An internationally recognized oncology nurse researcher, Bruner is the first and only nurse to lead one of the National Cancer Institute’s national clinical oncology research groups. She is the principal investigator for the Radiation Therapy Oncology Group’s community clinical oncology program, a consortium that studies how to minimize the side effects of cancer therapies and improve patients’ quality of life.
Bruner has focused her research on improving outcomes for cancer patients and increasing the knowledge about sexual dysfunction after cancer therapies.
“There has been a real lack of attention to the female quality of life and sexual function after treatment for cervical, endometrial and ovarian cancers,” she said. “Those patients have been underserved. They go through tremendous changes after chemotherapy and radiation, and the disparity in the research between males and females concerns me.”
She has been a staunch proponent of the need for patient-reported outcomes in cancer clinical trials. For years, symptoms and side effects have been reported by doctors. While doctors can report accurately and directly on results that show up in lab reports or imaging, that doesn’t tell the whole story.
“There’s not a test for every symptom. Pain is one example where the only real assessment has to come from the patient,” Bruner said. “Nausea, urinary or bowel problems and sexual dysfunction are others.
“Cancer patients will tell their doctors the two or three most important side effects and symptoms resulting from their cancer treatment, but then they will tell the nurse 15 other things that they didn’t want to bother the doctor with. Without a full report from the doctor and the patient, we can’t locate the best therapeutic targets.”
Doctors report adverse symptoms in clinical trials through the CTCAE (Common Terminology Criteria for Adverse Events) form, a widely accepted oncology standard and classification of symptoms. Bruner has helped to develop a patient version — the PRO (patient-reported outcomes)-CTCAE that would serve as a companion report to give clinicians a fuller picture. Her form is being tested in several national trials.
“PRO-CTCAE will give a voice to patients in every clinical trial,” she said. “Previously, we have been seriously under-reporting symptoms, and without accurate reporting we can’t develop the best interventions.”
If a drug causes pain, for example, a way to alleviate the symptom must be found or a different drug needs to be used.
“Nursing science was made to inform this kind of work,” she said. “When I became a gynecological clinical nurse specialist and asked patients about sexual dysfunction, I began to look at the evidence. There was no good research on the patient experience in the ’70s, so I became adamant about providing that evidence.”
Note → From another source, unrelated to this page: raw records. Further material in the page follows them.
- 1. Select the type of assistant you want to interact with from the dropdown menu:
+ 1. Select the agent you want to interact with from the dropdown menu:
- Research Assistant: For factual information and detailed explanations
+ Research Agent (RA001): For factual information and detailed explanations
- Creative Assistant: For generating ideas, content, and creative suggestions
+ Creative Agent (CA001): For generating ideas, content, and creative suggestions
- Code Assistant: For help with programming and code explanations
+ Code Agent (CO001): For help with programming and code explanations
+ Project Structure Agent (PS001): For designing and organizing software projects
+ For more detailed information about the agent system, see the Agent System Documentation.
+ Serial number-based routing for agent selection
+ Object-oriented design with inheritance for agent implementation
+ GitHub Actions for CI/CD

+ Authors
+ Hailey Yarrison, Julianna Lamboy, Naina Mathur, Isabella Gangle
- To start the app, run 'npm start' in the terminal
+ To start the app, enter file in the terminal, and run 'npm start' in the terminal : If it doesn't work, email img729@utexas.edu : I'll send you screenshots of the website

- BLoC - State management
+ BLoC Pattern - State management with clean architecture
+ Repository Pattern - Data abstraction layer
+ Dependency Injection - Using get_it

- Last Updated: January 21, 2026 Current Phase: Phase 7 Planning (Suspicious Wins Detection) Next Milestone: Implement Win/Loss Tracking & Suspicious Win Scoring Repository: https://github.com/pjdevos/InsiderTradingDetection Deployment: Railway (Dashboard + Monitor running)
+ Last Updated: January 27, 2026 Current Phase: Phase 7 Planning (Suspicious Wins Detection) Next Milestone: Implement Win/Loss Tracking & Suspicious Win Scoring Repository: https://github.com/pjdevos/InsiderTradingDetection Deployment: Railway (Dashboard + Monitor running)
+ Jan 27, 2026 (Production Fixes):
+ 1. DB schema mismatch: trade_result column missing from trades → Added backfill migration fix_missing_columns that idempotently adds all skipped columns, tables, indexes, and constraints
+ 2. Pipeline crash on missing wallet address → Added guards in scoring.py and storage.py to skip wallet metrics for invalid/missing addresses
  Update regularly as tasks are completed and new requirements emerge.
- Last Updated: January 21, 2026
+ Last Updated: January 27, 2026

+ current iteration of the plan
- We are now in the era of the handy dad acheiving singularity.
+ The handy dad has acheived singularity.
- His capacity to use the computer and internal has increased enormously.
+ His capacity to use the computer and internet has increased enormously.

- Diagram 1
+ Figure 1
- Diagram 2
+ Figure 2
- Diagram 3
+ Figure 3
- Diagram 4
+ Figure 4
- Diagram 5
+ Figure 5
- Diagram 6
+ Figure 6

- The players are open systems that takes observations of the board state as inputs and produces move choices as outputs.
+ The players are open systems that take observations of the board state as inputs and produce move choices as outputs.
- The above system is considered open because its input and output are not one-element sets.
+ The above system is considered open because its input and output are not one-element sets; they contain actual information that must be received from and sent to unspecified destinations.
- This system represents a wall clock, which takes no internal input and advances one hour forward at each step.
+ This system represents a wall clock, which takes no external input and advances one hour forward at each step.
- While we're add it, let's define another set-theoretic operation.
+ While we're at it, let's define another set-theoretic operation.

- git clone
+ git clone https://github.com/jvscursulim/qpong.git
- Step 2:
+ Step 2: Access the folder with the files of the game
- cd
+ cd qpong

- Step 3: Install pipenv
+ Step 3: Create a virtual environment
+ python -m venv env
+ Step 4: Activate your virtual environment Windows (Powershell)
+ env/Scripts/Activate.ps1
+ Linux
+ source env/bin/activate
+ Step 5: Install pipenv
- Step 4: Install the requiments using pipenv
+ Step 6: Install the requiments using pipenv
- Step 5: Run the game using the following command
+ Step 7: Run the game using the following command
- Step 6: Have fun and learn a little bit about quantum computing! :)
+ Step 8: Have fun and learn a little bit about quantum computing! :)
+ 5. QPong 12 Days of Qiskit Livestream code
Bruner, who is leading two National Institutes of Health studies and one National Cancer Institute clinical trial, is the first nurse to hold a Woodruff professorship at Emory since it was established in 1979.
“Emory is a perfect match for me. The interest in collaboration here is phenomenal and the cancer control work [is] stellar. I’m honored to be a part of it,” she said.
Emory is developing a model that implements new research directly into its cancer survivorship clinics and gathers feedback from its clinics to include in research.
From her experience with oncology patients as a student to her current role in research, Bruner is still listening and helping patients live with cancer.
“Nurses always focus on quality of life,” she said.